Henan Academy of Sciences, China


Biography

Prof. Samad Noeiaghdam, PhD of Applied Mathematics, Research Professor of Henan Academy of Sciences, Zhengzhou, China and Senior Researcher of Irkutsk National Research technical University, Russia. His main research interests are numerical analysis, solving mathematical models, energy system problems, load leveling in energy storage, supply and demand systems, MHD and heat and mass transfer problems. He has published several high quality papers in top journals as well as books, chapters and conference papers. Because of his high level activities in research and contribution to mathematical advancement globally he has been acknowledged as one of the top 2% scientists by Stanford University. He is the member of editorial board and guest editor in various journals and special issues. 

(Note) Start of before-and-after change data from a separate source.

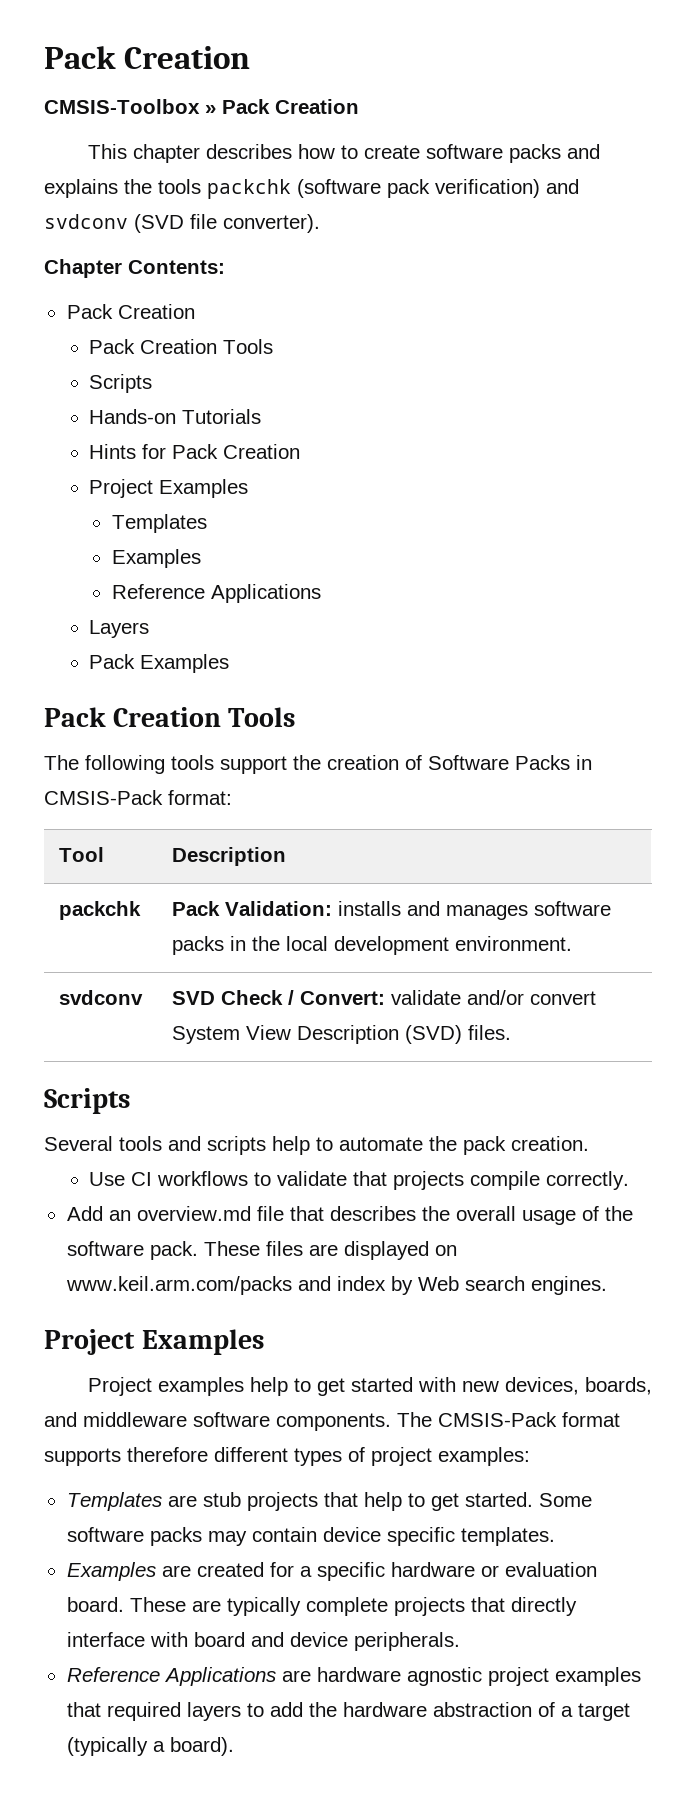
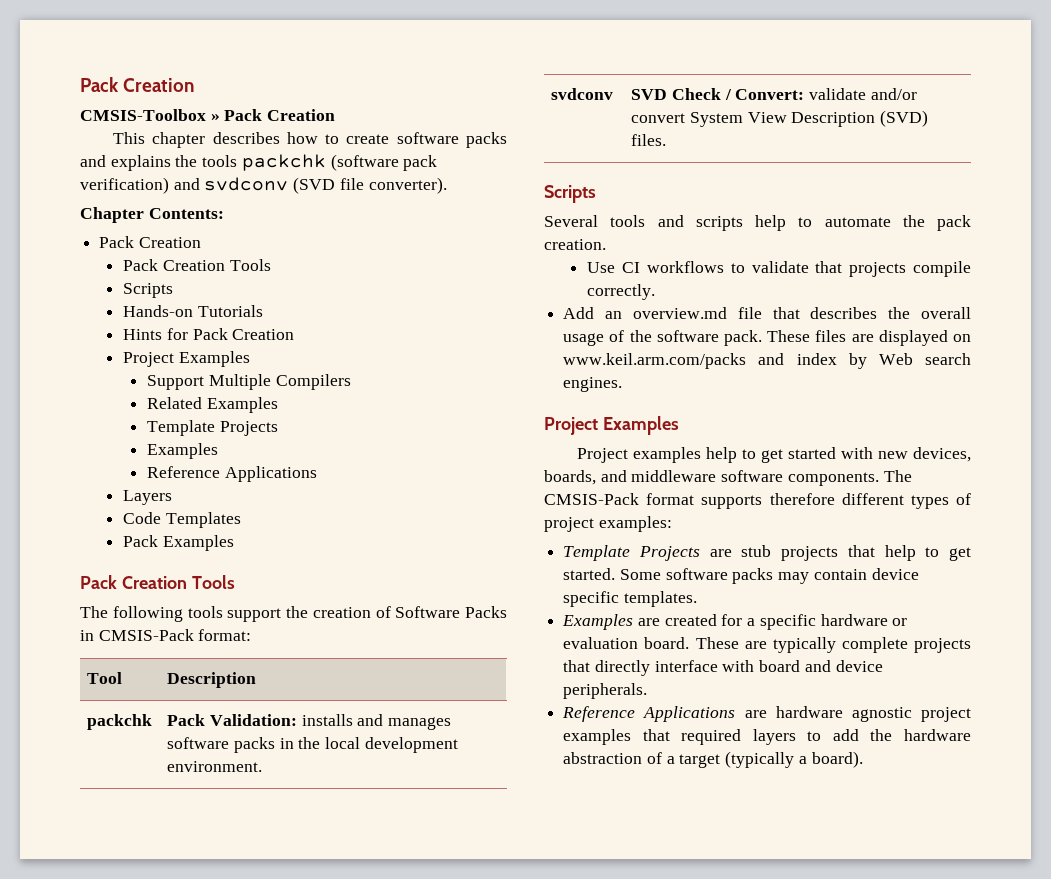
  Hints for Pack Creation
  Project Examples
- Templates
+ Support Multiple Compilers
+ Related Examples
+ Template Projects
+ Code Templates
- Templates are stub projects that help to get started.
+ Template Projects are stub projects that help to get started.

Title: Dynamical Model of Supply and Demand of Energy for Solar Farms in China
Abstract:This study presents a nonlinear system of ordinary differential equations (ODEs) modeling the dynamics of energy supply, demand, and storage in a solar cell farm. The model incorporates solar irradiance, temperature, battery storage, and maintenance costs. Using the Adomian Decomposition Method (ADM), we solve the system and analyze the stability of equilibrium points. Real-world data from China is used to parameterize the model. The results show that the system exhibits unstable equilibrium points under normal conditions, highlighting the need for control mechanisms. Numerical simulations demonstrate the accuracy of the ADM, with residual errors decreasing as the number of iterations increases. This work provides a theoretical framework for optimizing solar energy systems.